The don't have to trust the Senate...

For those not keeping score at home, the Democrats have a plan to push through health care reform without having to worry about Senate filibusters. There are currently two health care bills that have passed one chamber of Congress. One is a House bill and one is a Senate bill. (Both are labeled as House bills for a procedural reason that made sense when I read the reasoning, but I do not recall the resoning.) The idea as it stands is to get the House to pass the Senate bill, use reconciliation to alter the Senate bill to add things the House wants in the bill (and to bypass the required 60 votes for cloture), and then the President will sign it all as one big package.

There are some wranglings and restrictions on reconciliation that make this approach problematic. But I think this FoxNews piece is right about a lack of trust being a major roadblock.
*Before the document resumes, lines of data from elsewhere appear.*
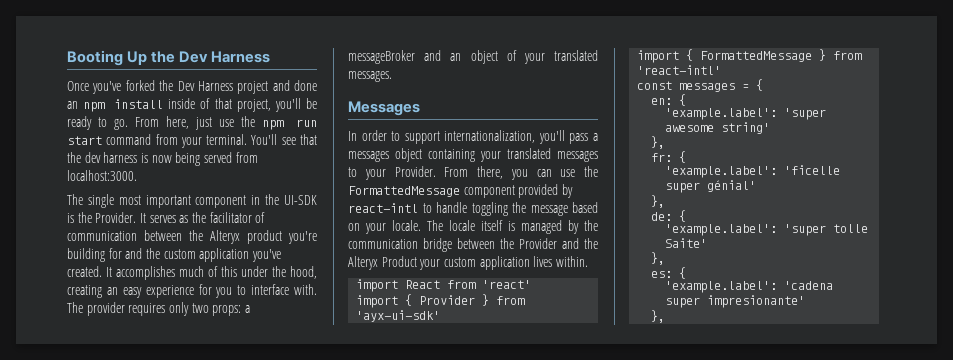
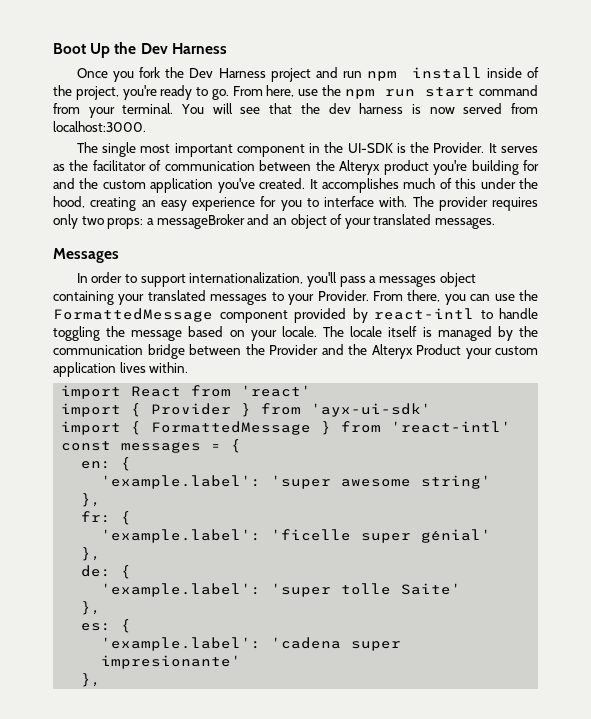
[67,50,123,66] Booting -> [53,43,86,54] Boot
[92,80,155,94] you've forked -> [112,67,161,82] you fork
[294,80,317,91] [67,101,78,109] done an -> [343,71,363,78] run
[214,98,317,112] that project, you'll be -> [53,85,157,100] the project, you're
[194,117,212,130] just -> (295, 91) none
[251,134,278,145] You'll -> [181,103,233,114] You will
[175,152,201,166] being -> (455, 110) none

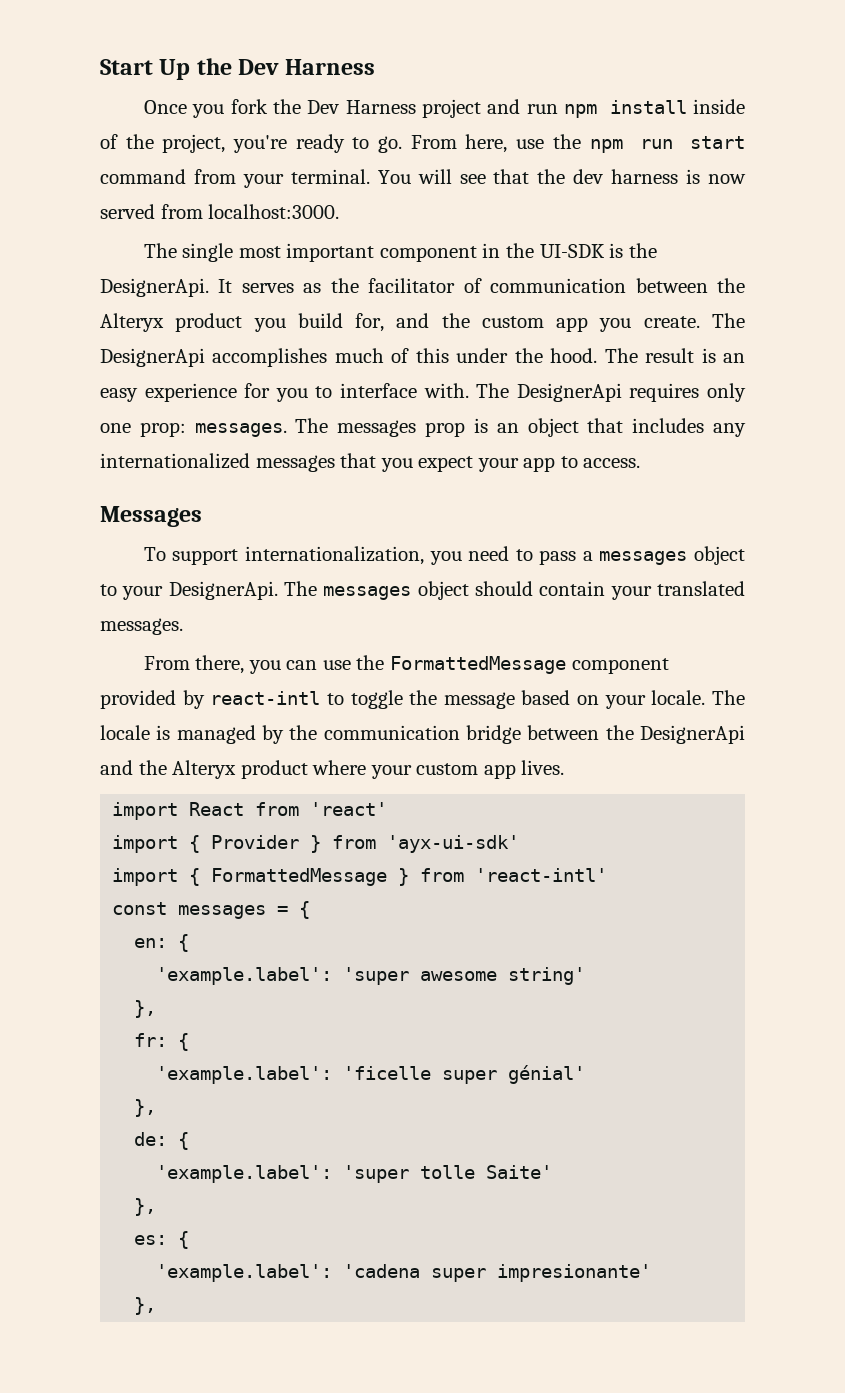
[53,43,86,54] Boot -> [100,59,153,75] Start
[433,142,485,153] Provider. -> [100,278,209,297] DesignerApi.
[433,160,539,175] [53,178,318,193] you're building for and the custom application you've created. It -> [253,313,745,332] [100,348,205,367] you build for, and the custom app you create. The DesignerApi
[53,196,137,211] hood, creating -> [550,348,716,363] hood. The result is
[438,196,488,211] provider -> [516,383,622,402] DesignerApi
[81,214,496,229] [53,248,119,263] [76,272,476,287] [53,290,369,305] two props: a messageBroker and an object of your translated messages. // Messages // In order to support internationalization, you'll pass a messages object containing your translated messages to your Provider. -> [100,418,746,437] [100,453,641,472] [100,506,202,527] [143,546,745,565] [100,581,745,600] [100,618,183,635] one prop: messages. The messages prop is an object that includes any internationalized messages that you expect your app to access. // Messages // To support internationalization, you need to pass a messages object to your DesignerApi. The messages object should contain your translated messages. //
[499,308,538,319] [53,326,100,341] handle toggling -> [350,690,403,709] toggle
[388,326,418,337] itself -> (150, 732) none
[269,344,318,355] Provider -> [640,725,746,744] DesignerApi
[416,344,538,359] [53,362,189,377] Product your custom application lives within. -> [240,760,565,779] product where your custom app lives.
The House doesn't trust that the Senate will pass the reconciliation bill. But the House trusting the Senate isn't a roadblock at all.

From the FoxNews arcitle:
But what if the Senate never passes a second bill?

Now that's really the kicker. Because under the pitched scenario, no reconciliation to go along with the Senate bill would mean the President doesn't sign both. The House doesn't really need to trust the Senate. The House just needs to trust Obama not to stab them in the back if things get hairy in the Senate.

But let's be realistic. Suppose health care reform is sitting on the President's desk. There's no reconciliation package to go with it. Obama is a signature away from achieving his goal. He doesn't care what the > 50% of Americans who oppose this bill think. Do you really think he's concerned with double-crossing a couple hundred Representatives to get it done? And that is the main trust issue. The House doesn't trust the Senate but they don't have to. The House does have to trust the President. The lack of trust between the House and Obama is what is threatening this plan.

1 comment:

Cousin Pat from Georgia said...

I'm sure the House experiences a great deal of internal trust as well.

They're the ones who laid the foundation for this cluster in the first place, let them stew in it.

My original position on this bill's chances still stand.